Let me digress, for one post, from discussing austere abstractions about the design of tournaments to some unusual aspects of being among the spectators at the one I’m attending now: The Western and Southern Open tennis tournament (W&S).
There are good reasons to go and see top-class tennis in person. As so often, no one said it better than David Foster Wallace: “TV tennis is to live tennis pretty much as video porn is to the felt reality of human love.”
There are also, however, some good reasons not to watch tennis live. Watching live tennis often means sitting on hard seats or benches in the hot sun for hours at a time.
This year, for the first time, the folks who run the W&S have a new viewing option for wimpy heliophobes like me: the First Financial 1899 room. “First Financial” is the sponsor who snagged naming rights for the new room, and “1899” celebrates the antiquity of the tourney, which was first held in 1899.
The 1899 room is part of a large new building that has been constructed between center court and the grandstand court. It contains 252 seats which look out through huge windows onto center court, all more or less at the baseline viewing angle familiar from television, and all reasonably close to the action–in the front row there are only eight rows of ordinary box seats between you and the court. The seats are upholstered. The room is air conditioned. There’s a special restaurant that only the holders of 1899 room tickets get to eat at, with tables looking out and the action on center court, and even a few looking the other direction for a good view of the grandstand court. There are squeaky-clean and little-trafficked rest rooms reserved for 1899 room denizens.

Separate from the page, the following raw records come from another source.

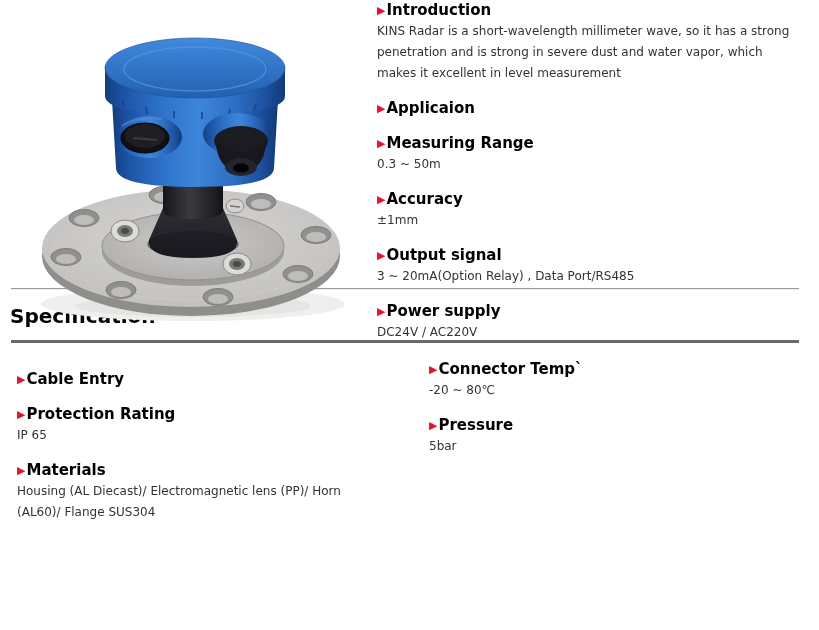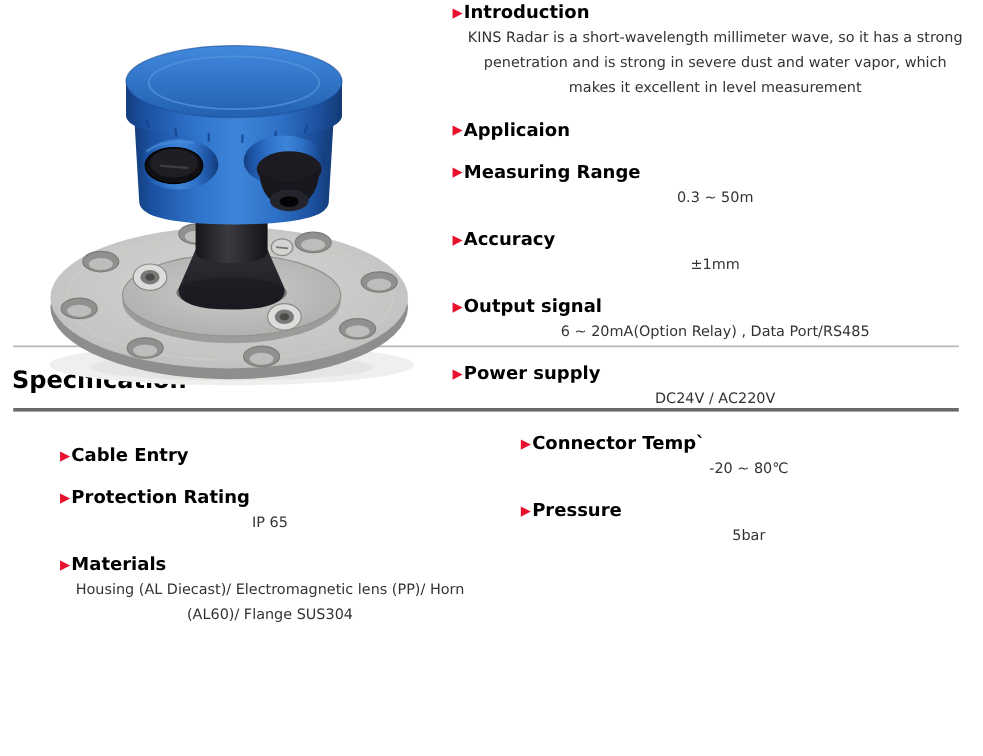--- a/index.html
+++ b/index.html
@@ -7,30 +7,30 @@
     width:819px;height:630px;background:#ffffff;
     font-family:"DejaVu Sans","Liberation Sans",sans-serif;
     color:#000;overflow:hidden;position:relative;
   }
   .top{position:relative;height:288px;}
   .figure{position:absolute;left:30px;top:10px;width:340px;height:330px;}
   .overview{position:absolute;left:377px;top:1px;width:438px;}
   .sec + .sec{margin-top:15px;}
   .sec-title{font-size:15px;font-weight:bold;line-height:18px;color:#000;white-space:nowrap;}
   .arrow{color:#e8112d;font-size:11px;margin-right:1px;position:relative;top:-1px;}
-  .sec-body{font-size:12px;line-height:21px;color:#333;white-space:pre-line;text-align:center;}
+  .sec-body{font-size:12px;line-height:21px;color:#333;white-space:pre-line;}
   hr.thin{
     border:none;height:0;border-top:1px solid #9a9a9a;border-bottom:1px solid #efefef;
     margin:0 20px 0 11px;
   }
   h1.spec-heading{
     margin:14px 0 12px 10px;font-size:20px;line-height:24px;font-weight:bold;color:#000;
   }
   hr.thick{border:none;height:3px;background:#6a6a6a;margin:0 20px 0 11px;}
-  .spec-cols{display:flex;padding-left:50px;}
+  .spec-cols{display:flex;padding-left:17px;gap:28px;}
   .col-left{width:384px;box-sizing:border-box;padding-top:27px;padding-right:34px;}
   .col-right{width:380px;box-sizing:border-box;padding-top:17px;}
 </style>
 </head>
 <body>
 
 <div class="top">
 
   <div class="figure">
     <svg width="340" height="330" viewBox="0 0 340 330">
@@ -177,21 +177,21 @@
     <div class="sec">
       <div class="sec-title"><span class="arrow">▶</span><span>Measuring Range</span></div>
       <div class="sec-body">0.3 ~ 50m</div>
     </div>
     <div class="sec">
       <div class="sec-title"><span class="arrow">▶</span><span>Accuracy</span></div>
       <div class="sec-body">±1mm</div>
     </div>
     <div class="sec">
       <div class="sec-title"><span class="arrow">▶</span><span>Output signal</span></div>
-      <div class="sec-body">6 ~ 20mA(Option Relay) , Data Port/RS485</div>
+      <div class="sec-body">3 ~ 20mA(Option Relay) , Data Port/RS485</div>
     </div>
     <div class="sec">
       <div class="sec-title"><span class="arrow">▶</span><span>Power supply</span></div>
       <div class="sec-body">DC24V / AC220V</div>
     </div>
   </div>
 </div>
 
 <hr class="thin">
 <h1 class="spec-heading">Specification</h1>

These comforts do not come cheap. But leaving aside the cost, it’s worth considering whether this way of watching tennis loses the qualities that David Foster Wallace prizes in live tennis. You’re watching tennis from a comfortable chair in an air-conditioned room through a wall of glass with the accustomed baseline angle used for television. Do these elements combine to create a viewing experience that’s disengaged from live tennis in the same way as viewing tennis on television in your living room? Continue reading “Tennis Under Glass in the 1899 Room”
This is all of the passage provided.